[Web page revision data]
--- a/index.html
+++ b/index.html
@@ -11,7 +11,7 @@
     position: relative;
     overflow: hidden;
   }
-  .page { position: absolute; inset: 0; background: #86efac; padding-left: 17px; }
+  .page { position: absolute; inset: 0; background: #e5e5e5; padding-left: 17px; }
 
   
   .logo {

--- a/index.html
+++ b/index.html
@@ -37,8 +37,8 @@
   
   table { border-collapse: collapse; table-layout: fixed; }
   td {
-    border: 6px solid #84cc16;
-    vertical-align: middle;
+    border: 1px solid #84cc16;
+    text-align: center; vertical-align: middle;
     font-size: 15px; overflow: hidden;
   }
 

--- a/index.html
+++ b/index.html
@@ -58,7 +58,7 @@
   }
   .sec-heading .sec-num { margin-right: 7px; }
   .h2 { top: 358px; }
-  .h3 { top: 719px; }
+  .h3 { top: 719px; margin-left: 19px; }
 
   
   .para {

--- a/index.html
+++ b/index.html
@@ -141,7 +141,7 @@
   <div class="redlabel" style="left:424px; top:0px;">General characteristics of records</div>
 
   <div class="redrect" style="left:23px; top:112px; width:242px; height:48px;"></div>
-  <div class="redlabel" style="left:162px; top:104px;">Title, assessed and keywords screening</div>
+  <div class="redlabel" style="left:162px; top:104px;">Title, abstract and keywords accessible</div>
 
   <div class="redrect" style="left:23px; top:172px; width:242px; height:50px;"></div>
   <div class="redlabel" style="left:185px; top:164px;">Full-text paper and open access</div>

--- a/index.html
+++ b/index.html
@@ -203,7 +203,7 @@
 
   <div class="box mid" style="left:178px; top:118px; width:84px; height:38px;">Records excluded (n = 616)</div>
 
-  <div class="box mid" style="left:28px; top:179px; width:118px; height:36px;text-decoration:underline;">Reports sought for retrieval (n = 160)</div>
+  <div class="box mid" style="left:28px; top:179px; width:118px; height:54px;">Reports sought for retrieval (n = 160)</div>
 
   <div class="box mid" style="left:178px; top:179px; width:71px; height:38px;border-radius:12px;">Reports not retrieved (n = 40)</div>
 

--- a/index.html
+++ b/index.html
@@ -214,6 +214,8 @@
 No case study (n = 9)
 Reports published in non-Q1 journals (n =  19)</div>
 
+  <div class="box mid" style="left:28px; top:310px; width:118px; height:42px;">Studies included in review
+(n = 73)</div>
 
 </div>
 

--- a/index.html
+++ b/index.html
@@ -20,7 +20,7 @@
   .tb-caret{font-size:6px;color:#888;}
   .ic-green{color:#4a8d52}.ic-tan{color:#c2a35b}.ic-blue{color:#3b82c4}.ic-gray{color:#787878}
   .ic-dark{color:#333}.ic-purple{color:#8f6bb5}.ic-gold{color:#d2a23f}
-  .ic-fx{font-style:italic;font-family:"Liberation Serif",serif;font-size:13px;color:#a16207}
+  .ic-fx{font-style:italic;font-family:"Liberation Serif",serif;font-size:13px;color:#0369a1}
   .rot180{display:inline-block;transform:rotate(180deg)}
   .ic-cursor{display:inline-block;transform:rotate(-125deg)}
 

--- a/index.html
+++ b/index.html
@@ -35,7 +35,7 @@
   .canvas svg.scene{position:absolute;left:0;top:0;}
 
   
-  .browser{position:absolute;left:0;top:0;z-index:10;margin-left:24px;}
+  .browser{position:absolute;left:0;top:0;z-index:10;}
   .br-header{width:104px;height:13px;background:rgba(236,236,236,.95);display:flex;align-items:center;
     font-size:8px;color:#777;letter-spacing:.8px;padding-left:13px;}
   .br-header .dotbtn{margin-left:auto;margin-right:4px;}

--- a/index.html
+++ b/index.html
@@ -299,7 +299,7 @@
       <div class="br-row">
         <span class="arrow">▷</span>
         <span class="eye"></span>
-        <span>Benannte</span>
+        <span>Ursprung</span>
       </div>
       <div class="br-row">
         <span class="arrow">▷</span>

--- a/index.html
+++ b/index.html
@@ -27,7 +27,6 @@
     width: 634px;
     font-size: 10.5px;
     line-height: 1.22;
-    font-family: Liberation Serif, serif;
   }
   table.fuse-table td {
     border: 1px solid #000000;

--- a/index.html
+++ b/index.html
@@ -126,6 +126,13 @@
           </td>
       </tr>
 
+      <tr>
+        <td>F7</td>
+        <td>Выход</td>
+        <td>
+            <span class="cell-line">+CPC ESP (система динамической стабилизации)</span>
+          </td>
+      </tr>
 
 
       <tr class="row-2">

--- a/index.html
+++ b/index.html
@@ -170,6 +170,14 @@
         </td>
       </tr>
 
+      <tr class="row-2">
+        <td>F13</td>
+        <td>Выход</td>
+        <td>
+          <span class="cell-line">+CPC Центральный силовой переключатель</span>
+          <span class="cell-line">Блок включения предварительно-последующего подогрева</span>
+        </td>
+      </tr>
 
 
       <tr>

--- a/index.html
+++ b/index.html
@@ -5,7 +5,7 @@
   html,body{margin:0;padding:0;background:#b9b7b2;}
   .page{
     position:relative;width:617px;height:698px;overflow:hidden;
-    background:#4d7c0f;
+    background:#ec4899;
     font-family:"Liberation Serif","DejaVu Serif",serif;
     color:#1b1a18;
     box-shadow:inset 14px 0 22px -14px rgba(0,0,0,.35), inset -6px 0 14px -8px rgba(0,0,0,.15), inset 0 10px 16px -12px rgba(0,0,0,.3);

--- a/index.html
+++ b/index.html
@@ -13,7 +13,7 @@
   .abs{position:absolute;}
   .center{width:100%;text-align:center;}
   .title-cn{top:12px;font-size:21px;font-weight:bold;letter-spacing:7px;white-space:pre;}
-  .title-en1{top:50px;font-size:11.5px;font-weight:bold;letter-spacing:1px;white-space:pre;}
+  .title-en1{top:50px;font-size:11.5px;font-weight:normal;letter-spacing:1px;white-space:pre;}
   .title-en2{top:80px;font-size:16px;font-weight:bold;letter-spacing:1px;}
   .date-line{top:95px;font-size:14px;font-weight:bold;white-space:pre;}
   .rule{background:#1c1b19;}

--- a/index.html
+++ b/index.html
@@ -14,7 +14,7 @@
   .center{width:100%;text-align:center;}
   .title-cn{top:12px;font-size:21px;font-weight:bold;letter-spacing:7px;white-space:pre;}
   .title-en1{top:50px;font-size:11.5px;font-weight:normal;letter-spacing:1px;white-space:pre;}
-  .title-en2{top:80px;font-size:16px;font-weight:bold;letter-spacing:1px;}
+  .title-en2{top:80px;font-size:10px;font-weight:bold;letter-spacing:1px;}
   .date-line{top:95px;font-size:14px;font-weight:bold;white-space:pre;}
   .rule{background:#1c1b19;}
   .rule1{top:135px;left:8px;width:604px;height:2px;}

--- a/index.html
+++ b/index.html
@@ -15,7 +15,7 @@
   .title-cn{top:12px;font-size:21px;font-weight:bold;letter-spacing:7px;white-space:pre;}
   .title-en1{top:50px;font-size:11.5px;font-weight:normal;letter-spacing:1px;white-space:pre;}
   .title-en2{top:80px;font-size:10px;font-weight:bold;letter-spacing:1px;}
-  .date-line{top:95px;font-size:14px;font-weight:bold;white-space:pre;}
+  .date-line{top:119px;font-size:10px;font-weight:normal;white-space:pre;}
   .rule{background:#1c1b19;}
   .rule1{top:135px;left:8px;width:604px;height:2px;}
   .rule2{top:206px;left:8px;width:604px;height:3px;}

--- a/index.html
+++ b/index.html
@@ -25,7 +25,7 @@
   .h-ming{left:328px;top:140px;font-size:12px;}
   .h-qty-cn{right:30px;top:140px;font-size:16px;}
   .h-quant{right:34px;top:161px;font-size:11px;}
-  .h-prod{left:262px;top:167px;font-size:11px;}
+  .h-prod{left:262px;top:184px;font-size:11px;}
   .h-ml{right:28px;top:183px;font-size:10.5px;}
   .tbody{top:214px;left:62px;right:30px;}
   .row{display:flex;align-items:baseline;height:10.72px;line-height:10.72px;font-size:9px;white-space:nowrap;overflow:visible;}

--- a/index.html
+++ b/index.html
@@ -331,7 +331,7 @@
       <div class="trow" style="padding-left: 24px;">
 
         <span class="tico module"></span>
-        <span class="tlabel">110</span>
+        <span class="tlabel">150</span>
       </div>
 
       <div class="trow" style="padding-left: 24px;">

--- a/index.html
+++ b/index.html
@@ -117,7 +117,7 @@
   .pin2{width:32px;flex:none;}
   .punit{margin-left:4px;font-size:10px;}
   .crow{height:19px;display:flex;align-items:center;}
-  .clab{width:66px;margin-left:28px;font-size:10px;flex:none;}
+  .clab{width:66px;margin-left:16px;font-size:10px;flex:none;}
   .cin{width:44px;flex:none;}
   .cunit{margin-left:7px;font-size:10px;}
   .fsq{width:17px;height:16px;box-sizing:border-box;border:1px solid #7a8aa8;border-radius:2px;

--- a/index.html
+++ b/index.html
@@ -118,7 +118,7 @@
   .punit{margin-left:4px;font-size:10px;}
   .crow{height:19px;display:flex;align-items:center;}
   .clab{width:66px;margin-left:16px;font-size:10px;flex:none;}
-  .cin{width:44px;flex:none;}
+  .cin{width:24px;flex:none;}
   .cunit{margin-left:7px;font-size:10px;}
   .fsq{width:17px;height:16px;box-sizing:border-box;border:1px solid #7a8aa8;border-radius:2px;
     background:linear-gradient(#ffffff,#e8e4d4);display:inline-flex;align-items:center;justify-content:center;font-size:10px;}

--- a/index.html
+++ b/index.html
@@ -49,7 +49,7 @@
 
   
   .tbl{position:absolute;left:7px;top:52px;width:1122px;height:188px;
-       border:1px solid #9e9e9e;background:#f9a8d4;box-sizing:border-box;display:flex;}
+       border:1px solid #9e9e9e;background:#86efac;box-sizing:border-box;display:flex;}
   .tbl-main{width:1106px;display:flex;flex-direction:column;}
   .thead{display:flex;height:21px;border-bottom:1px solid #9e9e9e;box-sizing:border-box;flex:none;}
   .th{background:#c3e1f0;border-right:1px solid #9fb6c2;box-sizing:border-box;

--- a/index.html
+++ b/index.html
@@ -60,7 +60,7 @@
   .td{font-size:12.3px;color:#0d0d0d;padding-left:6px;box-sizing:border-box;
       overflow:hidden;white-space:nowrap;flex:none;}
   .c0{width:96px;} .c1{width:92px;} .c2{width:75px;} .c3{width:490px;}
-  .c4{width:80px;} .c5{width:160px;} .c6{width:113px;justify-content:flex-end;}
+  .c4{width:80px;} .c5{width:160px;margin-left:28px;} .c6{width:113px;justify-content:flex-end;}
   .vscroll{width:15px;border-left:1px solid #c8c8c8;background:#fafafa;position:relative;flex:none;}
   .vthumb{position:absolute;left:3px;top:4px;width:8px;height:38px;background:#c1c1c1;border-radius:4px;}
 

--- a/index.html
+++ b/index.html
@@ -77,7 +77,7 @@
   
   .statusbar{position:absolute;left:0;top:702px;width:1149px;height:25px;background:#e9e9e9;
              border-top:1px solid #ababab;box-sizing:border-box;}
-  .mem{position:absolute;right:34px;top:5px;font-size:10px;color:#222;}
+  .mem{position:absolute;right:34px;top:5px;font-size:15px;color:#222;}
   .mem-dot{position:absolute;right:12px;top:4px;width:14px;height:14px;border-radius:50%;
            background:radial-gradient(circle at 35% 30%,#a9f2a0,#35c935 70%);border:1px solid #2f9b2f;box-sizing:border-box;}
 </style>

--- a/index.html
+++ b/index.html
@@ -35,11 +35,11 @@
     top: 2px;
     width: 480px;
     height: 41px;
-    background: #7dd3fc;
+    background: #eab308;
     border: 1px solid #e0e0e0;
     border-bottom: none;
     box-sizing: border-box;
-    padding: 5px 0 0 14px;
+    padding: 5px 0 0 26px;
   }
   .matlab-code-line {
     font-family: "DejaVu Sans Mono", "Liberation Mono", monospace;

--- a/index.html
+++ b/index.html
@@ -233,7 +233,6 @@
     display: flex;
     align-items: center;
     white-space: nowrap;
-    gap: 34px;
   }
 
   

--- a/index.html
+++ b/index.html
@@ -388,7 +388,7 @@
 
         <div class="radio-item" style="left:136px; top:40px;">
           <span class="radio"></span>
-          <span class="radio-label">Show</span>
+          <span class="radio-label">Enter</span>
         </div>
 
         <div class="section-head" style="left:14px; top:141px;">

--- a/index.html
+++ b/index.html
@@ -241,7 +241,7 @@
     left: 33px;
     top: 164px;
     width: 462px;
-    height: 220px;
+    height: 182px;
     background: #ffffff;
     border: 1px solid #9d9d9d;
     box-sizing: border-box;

[TASK BRIEF] Look above and repeat, character for character, the lines from the first one to the line with "1px solid #84cc16;", counting both.

[FINISHED TASK]
--- a/index.html
+++ b/index.html
@@ -11,7 +11,7 @@
     position: relative;
     overflow: hidden;
   }
-  .page { position: absolute; inset: 0; background: #86efac; padding-left: 17px; }
+  .page { position: absolute; inset: 0; background: #e5e5e5; padding-left: 17px; }
 
   
   .logo {

--- a/index.html
+++ b/index.html
@@ -37,8 +37,8 @@
   
   table { border-collapse: collapse; table-layout: fixed; }
   td {
-    border: 6px solid #84cc16;
-    vertical-align: middle;
+    border: 1px solid #84cc16;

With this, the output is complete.